-- WHAT TO PRODUCE --
Would you print the records below without changing anything?

[Stored items]

_ _ _ _ _ _ _

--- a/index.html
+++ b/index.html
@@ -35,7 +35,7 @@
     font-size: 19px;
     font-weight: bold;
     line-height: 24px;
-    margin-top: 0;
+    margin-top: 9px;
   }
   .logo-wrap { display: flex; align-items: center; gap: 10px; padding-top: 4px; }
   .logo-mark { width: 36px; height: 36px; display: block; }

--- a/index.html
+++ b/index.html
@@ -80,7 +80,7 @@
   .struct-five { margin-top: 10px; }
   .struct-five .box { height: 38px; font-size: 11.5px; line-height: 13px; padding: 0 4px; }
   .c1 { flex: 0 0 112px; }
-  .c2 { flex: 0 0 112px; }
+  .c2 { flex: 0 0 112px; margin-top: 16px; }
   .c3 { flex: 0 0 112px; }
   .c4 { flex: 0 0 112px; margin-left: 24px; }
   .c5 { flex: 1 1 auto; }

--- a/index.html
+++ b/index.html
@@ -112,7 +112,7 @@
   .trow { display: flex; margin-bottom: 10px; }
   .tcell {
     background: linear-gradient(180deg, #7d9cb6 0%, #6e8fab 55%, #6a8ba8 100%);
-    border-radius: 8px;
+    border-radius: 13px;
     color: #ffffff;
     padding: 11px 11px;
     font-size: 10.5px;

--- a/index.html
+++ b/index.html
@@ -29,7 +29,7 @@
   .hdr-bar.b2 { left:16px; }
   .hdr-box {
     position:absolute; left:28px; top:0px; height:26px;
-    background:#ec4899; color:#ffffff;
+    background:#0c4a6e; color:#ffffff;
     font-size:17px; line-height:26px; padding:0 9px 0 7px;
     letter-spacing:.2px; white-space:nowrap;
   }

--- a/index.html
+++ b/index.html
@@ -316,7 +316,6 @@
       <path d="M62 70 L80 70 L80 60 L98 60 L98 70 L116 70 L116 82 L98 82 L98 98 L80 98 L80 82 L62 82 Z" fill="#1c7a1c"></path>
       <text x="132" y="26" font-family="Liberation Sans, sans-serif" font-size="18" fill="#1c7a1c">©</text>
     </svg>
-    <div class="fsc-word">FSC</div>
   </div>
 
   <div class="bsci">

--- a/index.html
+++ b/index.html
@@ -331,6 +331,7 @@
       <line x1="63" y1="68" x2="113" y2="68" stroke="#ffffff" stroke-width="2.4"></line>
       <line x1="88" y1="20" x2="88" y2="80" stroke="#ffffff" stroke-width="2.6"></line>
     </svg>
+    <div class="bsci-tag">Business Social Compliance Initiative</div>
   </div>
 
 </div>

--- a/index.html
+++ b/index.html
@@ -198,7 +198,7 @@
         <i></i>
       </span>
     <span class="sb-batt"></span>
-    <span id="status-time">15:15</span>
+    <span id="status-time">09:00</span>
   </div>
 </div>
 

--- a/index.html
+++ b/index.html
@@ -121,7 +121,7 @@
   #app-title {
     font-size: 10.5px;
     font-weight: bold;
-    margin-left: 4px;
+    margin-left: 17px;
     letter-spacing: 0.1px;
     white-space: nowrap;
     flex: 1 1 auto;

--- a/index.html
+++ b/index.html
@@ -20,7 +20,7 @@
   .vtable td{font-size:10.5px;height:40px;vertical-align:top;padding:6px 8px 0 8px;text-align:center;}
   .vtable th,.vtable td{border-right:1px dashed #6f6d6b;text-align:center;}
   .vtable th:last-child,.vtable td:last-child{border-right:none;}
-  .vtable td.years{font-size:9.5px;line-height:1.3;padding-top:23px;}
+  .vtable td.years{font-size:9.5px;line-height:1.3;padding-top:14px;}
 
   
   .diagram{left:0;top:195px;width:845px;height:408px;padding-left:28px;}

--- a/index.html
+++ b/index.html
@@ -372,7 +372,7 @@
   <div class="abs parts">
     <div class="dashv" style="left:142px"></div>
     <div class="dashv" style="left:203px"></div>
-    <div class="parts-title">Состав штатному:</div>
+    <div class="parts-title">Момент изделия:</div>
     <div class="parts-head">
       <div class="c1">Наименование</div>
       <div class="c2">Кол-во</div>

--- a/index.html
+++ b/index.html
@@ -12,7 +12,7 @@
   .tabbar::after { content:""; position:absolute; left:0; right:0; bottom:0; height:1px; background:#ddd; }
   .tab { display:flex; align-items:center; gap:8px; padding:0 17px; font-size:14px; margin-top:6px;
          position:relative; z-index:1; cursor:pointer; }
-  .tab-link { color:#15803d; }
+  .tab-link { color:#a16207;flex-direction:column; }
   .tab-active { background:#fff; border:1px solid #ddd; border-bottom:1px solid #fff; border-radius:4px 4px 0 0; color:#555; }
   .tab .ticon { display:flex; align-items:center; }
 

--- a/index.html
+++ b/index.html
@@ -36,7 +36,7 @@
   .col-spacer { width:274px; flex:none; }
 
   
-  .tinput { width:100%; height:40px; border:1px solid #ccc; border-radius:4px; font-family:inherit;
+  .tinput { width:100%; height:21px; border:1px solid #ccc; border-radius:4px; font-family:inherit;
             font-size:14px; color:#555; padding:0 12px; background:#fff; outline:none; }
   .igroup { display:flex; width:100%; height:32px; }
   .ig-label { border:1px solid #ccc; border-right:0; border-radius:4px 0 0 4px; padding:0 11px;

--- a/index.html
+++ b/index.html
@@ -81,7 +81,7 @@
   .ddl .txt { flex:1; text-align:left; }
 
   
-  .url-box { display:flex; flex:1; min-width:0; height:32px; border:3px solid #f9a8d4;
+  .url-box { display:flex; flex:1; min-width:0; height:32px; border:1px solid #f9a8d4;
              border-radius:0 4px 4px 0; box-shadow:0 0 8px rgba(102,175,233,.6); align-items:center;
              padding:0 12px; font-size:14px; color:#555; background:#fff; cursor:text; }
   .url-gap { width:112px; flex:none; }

_ _ _ _ _ _ _

-- SOLUTION BELOW --
--- a/index.html
+++ b/index.html
@@ -35,7 +35,7 @@
     font-size: 19px;
     font-weight: bold;
     line-height: 24px;
-    margin-top: 0;
+    margin-top: 9px;
   }
   .logo-wrap { display: flex; align-items: center; gap: 10px; padding-top: 4px; }
   .logo-mark { width: 36px; height: 36px; display: block; }

--- a/index.html
+++ b/index.html
@@ -80,7 +80,7 @@
   .struct-five { margin-top: 10px; }
   .struct-five .box { height: 38px; font-size: 11.5px; line-height: 13px; padding: 0 4px; }
   .c1 { flex: 0 0 112px; }
-  .c2 { flex: 0 0 112px; }
+  .c2 { flex: 0 0 112px; margin-top: 16px; }
   .c3 { flex: 0 0 112px; }
   .c4 { flex: 0 0 112px; margin-left: 24px; }
   .c5 { flex: 1 1 auto; }

--- a/index.html
+++ b/index.html
@@ -112,7 +112,7 @@
   .trow { display: flex; margin-bottom: 10px; }
   .tcell {
     background: linear-gradient(180deg, #7d9cb6 0%, #6e8fab 55%, #6a8ba8 100%);
-    border-radius: 8px;
+    border-radius: 13px;
     color: #ffffff;
     padding: 11px 11px;
     font-size: 10.5px;

--- a/index.html
+++ b/index.html
@@ -29,7 +29,7 @@
   .hdr-bar.b2 { left:16px; }
   .hdr-box {
     position:absolute; left:28px; top:0px; height:26px;
-    background:#ec4899; color:#ffffff;
+    background:#0c4a6e; color:#ffffff;
     font-size:17px; line-height:26px; padding:0 9px 0 7px;
     letter-spacing:.2px; white-space:nowrap;
   }

--- a/index.html
+++ b/index.html
@@ -316,7 +316,6 @@
       <path d="M62 70 L80 70 L80 60 L98 60 L98 70 L116 70 L116 82 L98 82 L98 98 L80 98 L80 82 L62 82 Z" fill="#1c7a1c"></path>
       <text x="132" y="26" font-family="Liberation Sans, sans-serif" font-size="18" fill="#1c7a1c">©</text>
     </svg>
-    <div class="fsc-word">FSC</div>
   </div>
 
   <div class="bsci">

--- a/index.html
+++ b/index.html
@@ -331,6 +331,7 @@
       <line x1="63" y1="68" x2="113" y2="68" stroke="#ffffff" stroke-width="2.4"></line>
       <line x1="88" y1="20" x2="88" y2="80" stroke="#ffffff" stroke-width="2.6"></line>
     </svg>
+    <div class="bsci-tag">Business Social Compliance Initiative</div>
   </div>
 
 </div>

--- a/index.html
+++ b/index.html
@@ -198,7 +198,7 @@
         <i></i>
       </span>
     <span class="sb-batt"></span>
-    <span id="status-time">15:15</span>
+    <span id="status-time">09:00</span>
   </div>
 </div>
 

--- a/index.html
+++ b/index.html
@@ -121,7 +121,7 @@
   #app-title {
     font-size: 10.5px;
     font-weight: bold;
-    margin-left: 4px;
+    margin-left: 17px;
     letter-spacing: 0.1px;
     white-space: nowrap;
     flex: 1 1 auto;

--- a/index.html
+++ b/index.html
@@ -20,7 +20,7 @@
   .vtable td{font-size:10.5px;height:40px;vertical-align:top;padding:6px 8px 0 8px;text-align:center;}
   .vtable th,.vtable td{border-right:1px dashed #6f6d6b;text-align:center;}
   .vtable th:last-child,.vtable td:last-child{border-right:none;}
-  .vtable td.years{font-size:9.5px;line-height:1.3;padding-top:23px;}
+  .vtable td.years{font-size:9.5px;line-height:1.3;padding-top:14px;}
 
   
   .diagram{left:0;top:195px;width:845px;height:408px;padding-left:28px;}

--- a/index.html
+++ b/index.html
@@ -372,7 +372,7 @@
   <div class="abs parts">
     <div class="dashv" style="left:142px"></div>
     <div class="dashv" style="left:203px"></div>
-    <div class="parts-title">Состав штатному:</div>
+    <div class="parts-title">Момент изделия:</div>
     <div class="parts-head">
       <div class="c1">Наименование</div>
       <div class="c2">Кол-во</div>

--- a/index.html
+++ b/index.html
@@ -12,7 +12,7 @@
   .tabbar::after { content:""; position:absolute; left:0; right:0; bottom:0; height:1px; background:#ddd; }
   .tab { display:flex; align-items:center; gap:8px; padding:0 17px; font-size:14px; margin-top:6px;
          position:relative; z-index:1; cursor:pointer; }
-  .tab-link { color:#15803d; }
+  .tab-link { color:#a16207;flex-direction:column; }
   .tab-active { background:#fff; border:1px solid #ddd; border-bottom:1px solid #fff; border-radius:4px 4px 0 0; color:#555; }
   .tab .ticon { display:flex; align-items:center; }
 

--- a/index.html
+++ b/index.html
@@ -36,7 +36,7 @@
   .col-spacer { width:274px; flex:none; }
 
   
-  .tinput { width:100%; height:40px; border:1px solid #ccc; border-radius:4px; font-family:inherit;
+  .tinput { width:100%; height:21px; border:1px solid #ccc; border-radius:4px; font-family:inherit;
             font-size:14px; color:#555; padding:0 12px; background:#fff; outline:none; }
   .igroup { display:flex; width:100%; height:32px; }
   .ig-label { border:1px solid #ccc; border-right:0; border-radius:4px 0 0 4px; padding:0 11px;

--- a/index.html
+++ b/index.html
@@ -81,7 +81,7 @@
   .ddl .txt { flex:1; text-align:left; }
 
   
-  .url-box { display:flex; flex:1; min-width:0; height:32px; border:3px solid #f9a8d4;
+  .url-box { display:flex; flex:1; min-width:0; height:32px; border:1px solid #f9a8d4;
              border-radius:0 4px 4px 0; box-shadow:0 0 8px rgba(102,175,233,.6); align-items:center;
              padding:0 12px; font-size:14px; color:#555; background:#fff; cursor:text; }
   .url-gap { width:112px; flex:none; }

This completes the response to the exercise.